▶ [What is expected]:
For the material below, return exactly the lines starting at the one holding "- Prepare a data" and ending at the one holding "active | advance", counting both as part of the range.
The data Block Start
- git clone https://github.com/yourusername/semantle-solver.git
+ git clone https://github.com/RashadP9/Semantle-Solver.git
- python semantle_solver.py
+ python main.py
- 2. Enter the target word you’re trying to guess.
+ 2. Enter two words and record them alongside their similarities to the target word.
The data Block End
The data Block Start
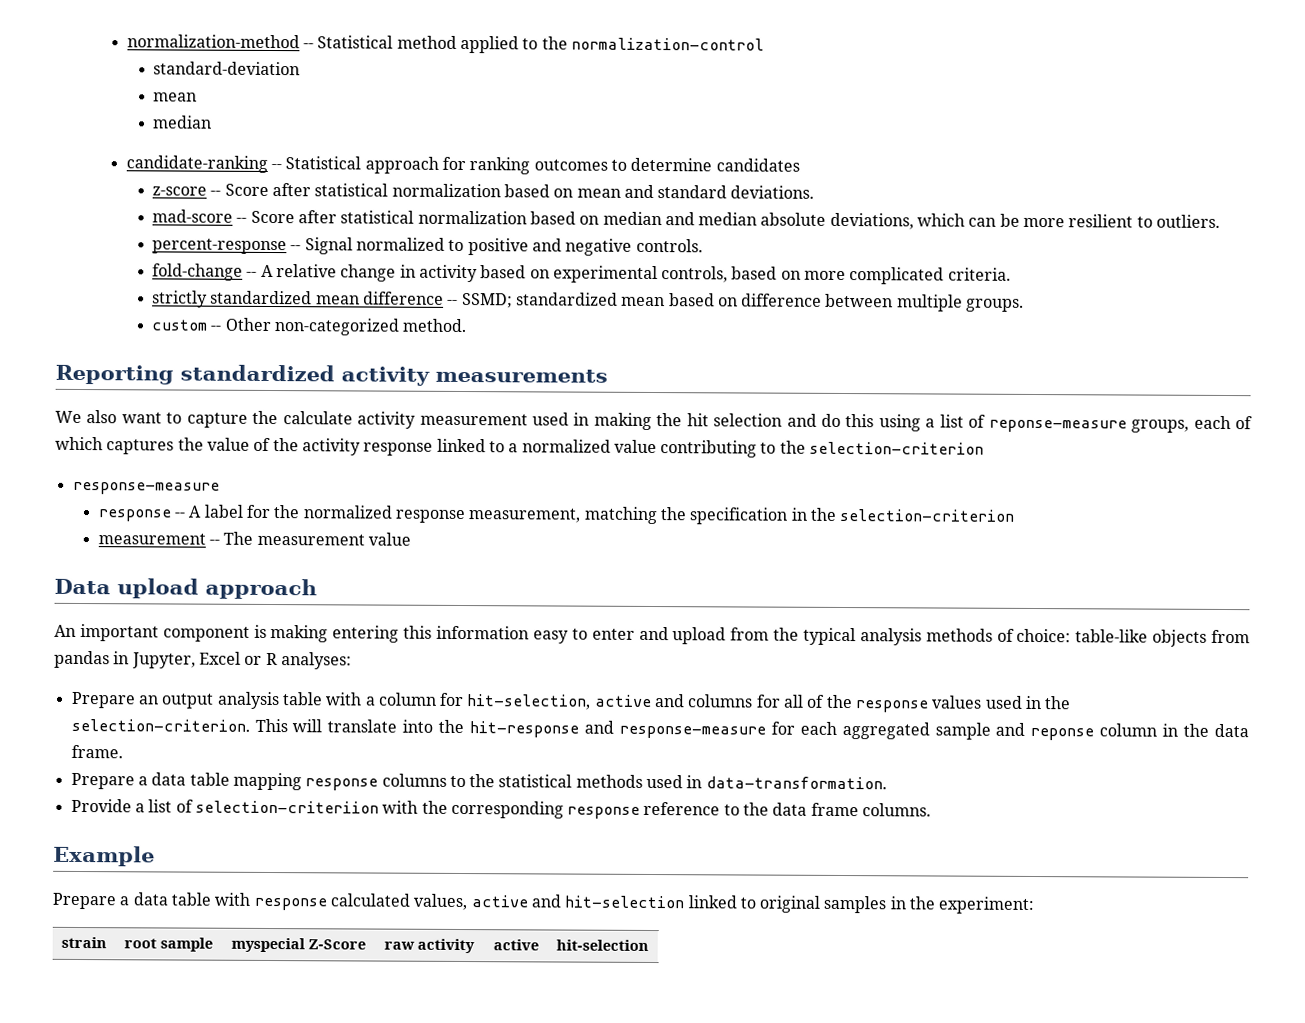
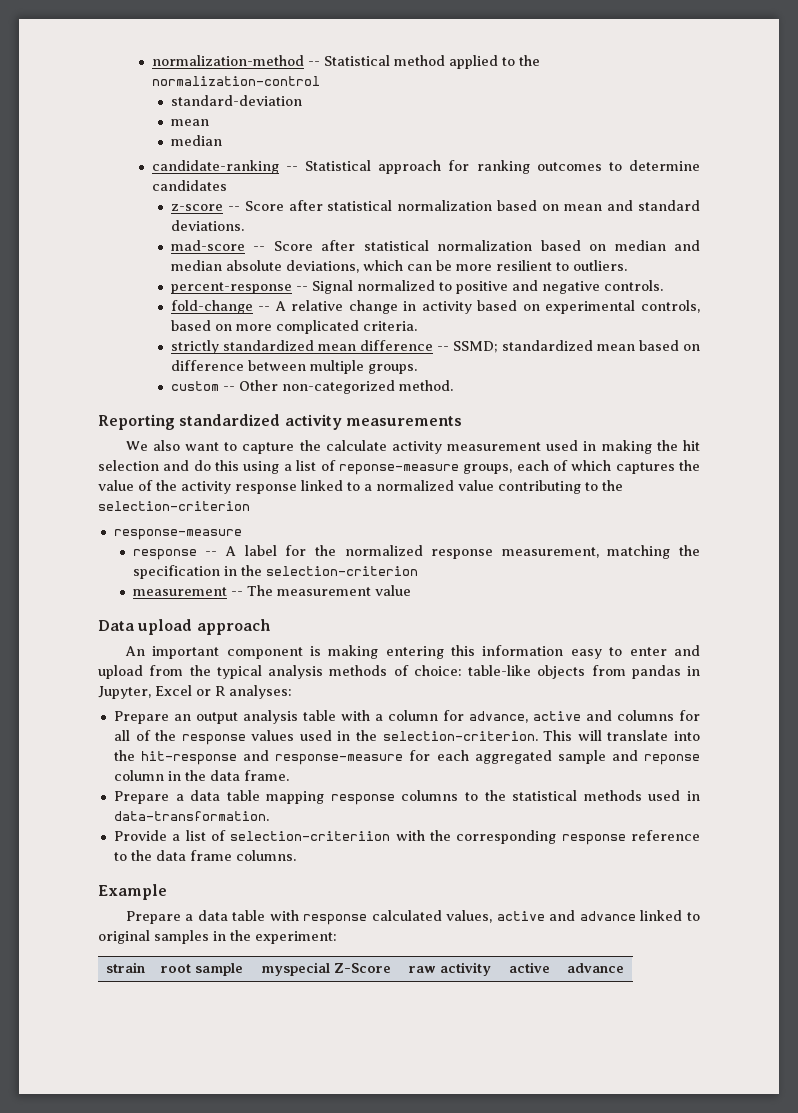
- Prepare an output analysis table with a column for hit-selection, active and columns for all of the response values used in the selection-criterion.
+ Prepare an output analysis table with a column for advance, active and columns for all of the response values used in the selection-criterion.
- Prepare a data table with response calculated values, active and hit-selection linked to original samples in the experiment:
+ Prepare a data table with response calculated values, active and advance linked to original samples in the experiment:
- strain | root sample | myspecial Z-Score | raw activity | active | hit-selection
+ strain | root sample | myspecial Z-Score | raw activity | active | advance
The data Block End
▶ [Result of the exercise]:
- Prepare a data table with response calculated values, active and hit-selection linked to original samples in the experiment:
+ Prepare a data table with response calculated values, active and advance linked to original samples in the experiment:
- strain | root sample | myspecial Z-Score | raw activity | active | hit-selection
+ strain | root sample | myspecial Z-Score | raw activity | active | advance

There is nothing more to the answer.